Saturday, April 15, 2006

What, pray tell, is a "skeptical point-of-view"?

On one of the projects in which I am engaged, I was "accused" by another project member of having a "skeptical point-of-view" (which means that my refusal to accept his age-old spiritual point-of-view is simply incompreshensible in his version of reality).

Of course, this appellation with which he labelled me leads one to the pose the following:

What is this "skeptical point-of-view" other than an oxymoronic neologism, a paradox, a contradiction in terms?

After all, "skeptical" comes from the Greek word ςκεπτικος (''skepticos''), which means "thoughtful, inquiring" -- the antithesis of a point-of-view.

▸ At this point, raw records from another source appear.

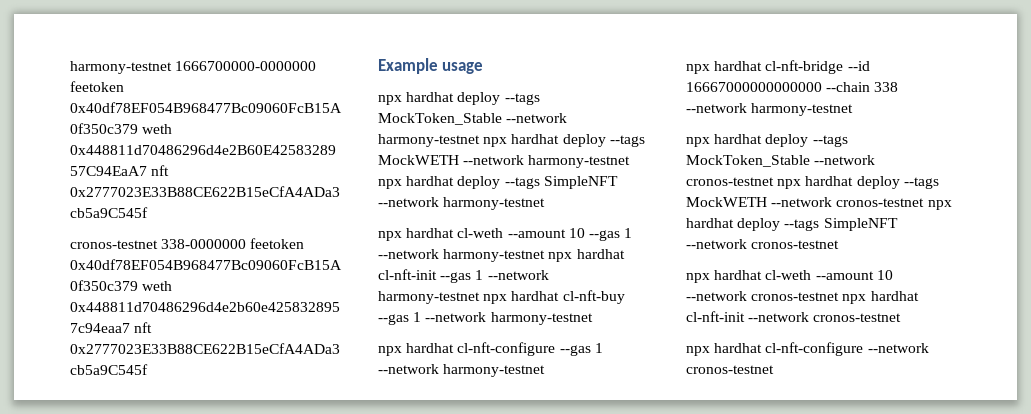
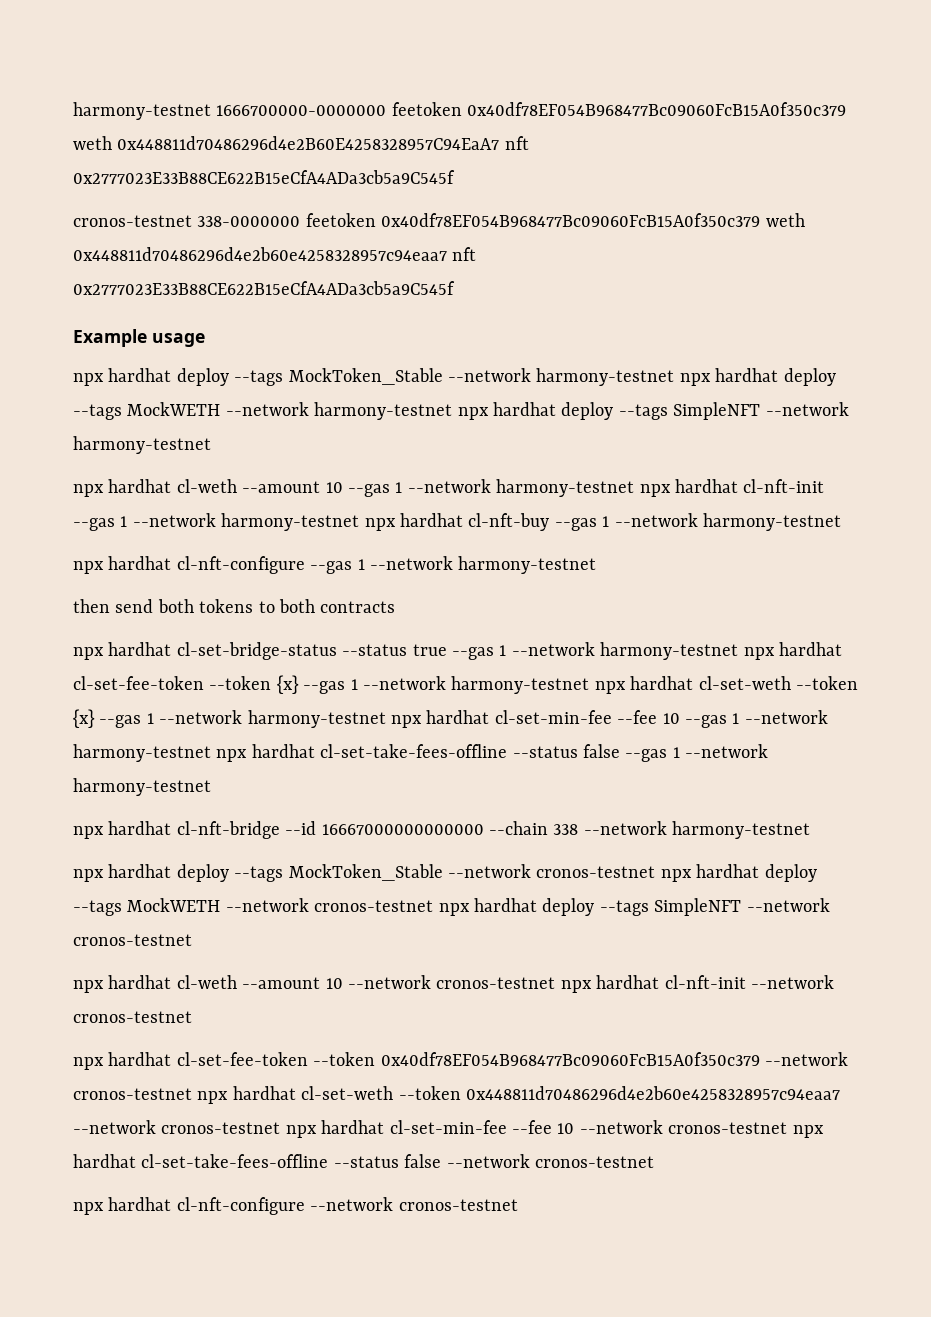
+ then send both tokens to both contracts
+ npx hardhat cl-set-bridge-status --status true --gas 1 --network harmony-testnet npx hardhat cl-set-fee-token --token {x} --gas 1 --network harmony-testnet npx hardhat cl-set-weth --token {x} --gas 1 --network harmony-testnet npx hardhat cl-set-min-fee --fee 10 --gas 1 --network harmony-testnet npx hardhat cl-set-take-fees-offline --status false --gas 1 --network harmony-testnet
+ npx hardhat cl-set-fee-token --token 0x40df78EF054B968477Bc09060FcB15A0f350c379 --network cronos-testnet npx hardhat cl-set-weth --token 0x448811d70486296d4e2b60e4258328957c94eaa7 --network cronos-testnet npx hardhat cl-set-min-fee --fee 10 --network cronos-testnet npx hardhat cl-set-take-fees-offline --status false --network cronos-testnet

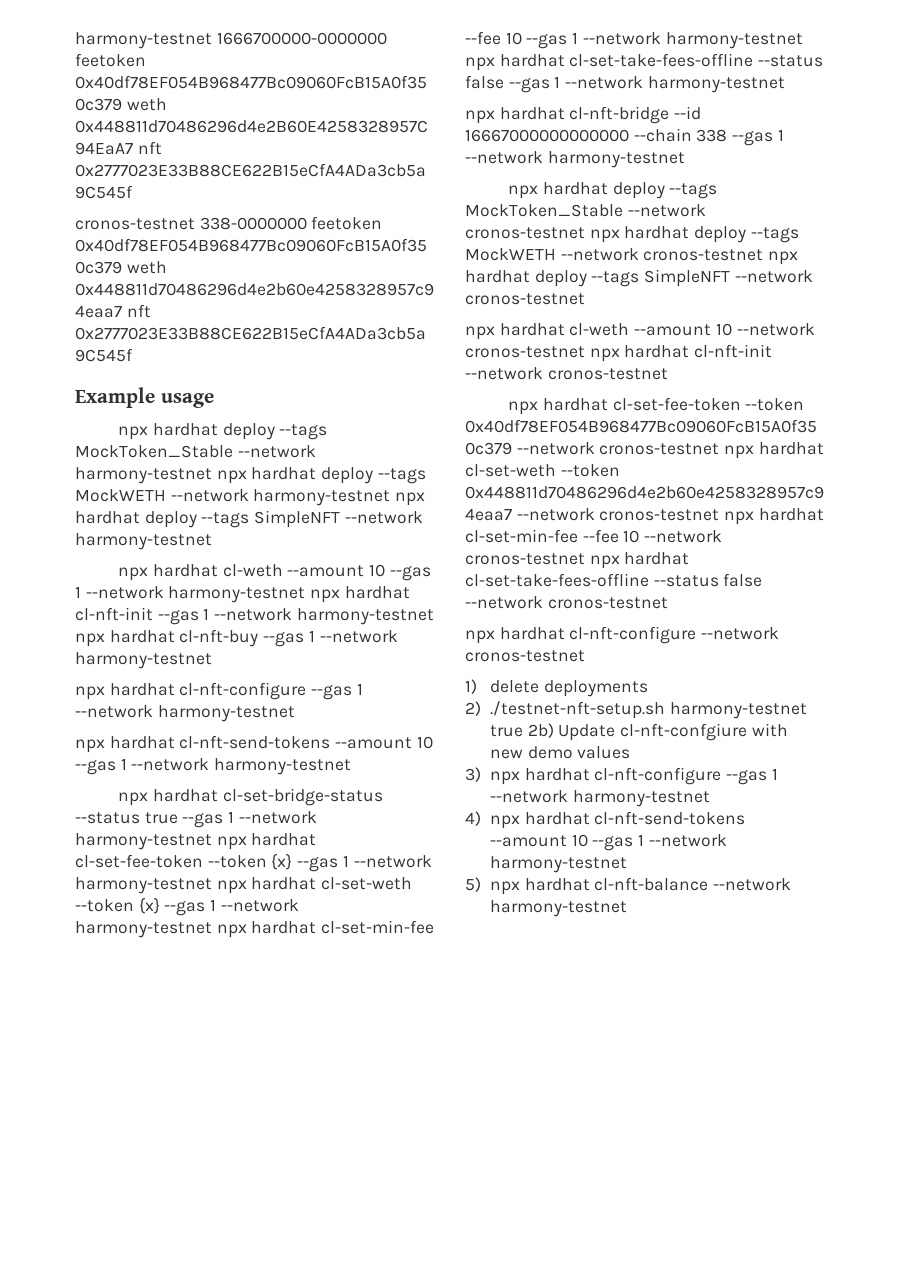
  npx hardhat cl-weth --amount 10 --gas 1 --network harmony-testnet npx hardhat cl-nft-init --gas 1 --network harmony-testnet npx hardhat cl-nft-buy --gas 1 --network harmony-testnet
  npx hardhat cl-nft-configure --gas 1 --network harmony-testnet
- then send both tokens to both contracts
+ npx hardhat cl-nft-send-tokens --amount 10 --gas 1 --network harmony-testnet
- npx hardhat cl-nft-bridge --id 16667000000000000 --chain 338 --network harmony-testnet
+ npx hardhat cl-nft-bridge --id 16667000000000000 --chain 338 --gas 1 --network harmony-testnet
+ 1) delete deployments
+ 2) ./testnet-nft-setup.sh harmony-testnet true 2b) Update cl-nft-confgiure with new demo values
+ 3) npx hardhat cl-nft-configure --gas 1 --network harmony-testnet
+ 4) npx hardhat cl-nft-send-tokens --amount 10 --gas 1 --network harmony-testnet
+ 5) npx hardhat cl-nft-balance --network harmony-testnet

Obviously, to many in these benighted times, this process of thinking, of inquiring, of refusing to accept things on blind, mindless faith alone is not merely anathema, but also ''bad''. This view, to me, would be the absurdist view, a viewpoint driven by fear of knowledge -- for knowledge, driven by thought and inquiry and inspection and the gathering of data, unfettered by the constraints of mythology, destroys mystery and is thus "uncomfortable" to those who revel in the warm, menticidal embrace of such mystery.

If this then is the "skeptical point-of-view" -- the desire to know things rationally -- I consider the other project member's intended insult actually to be quite the compliment.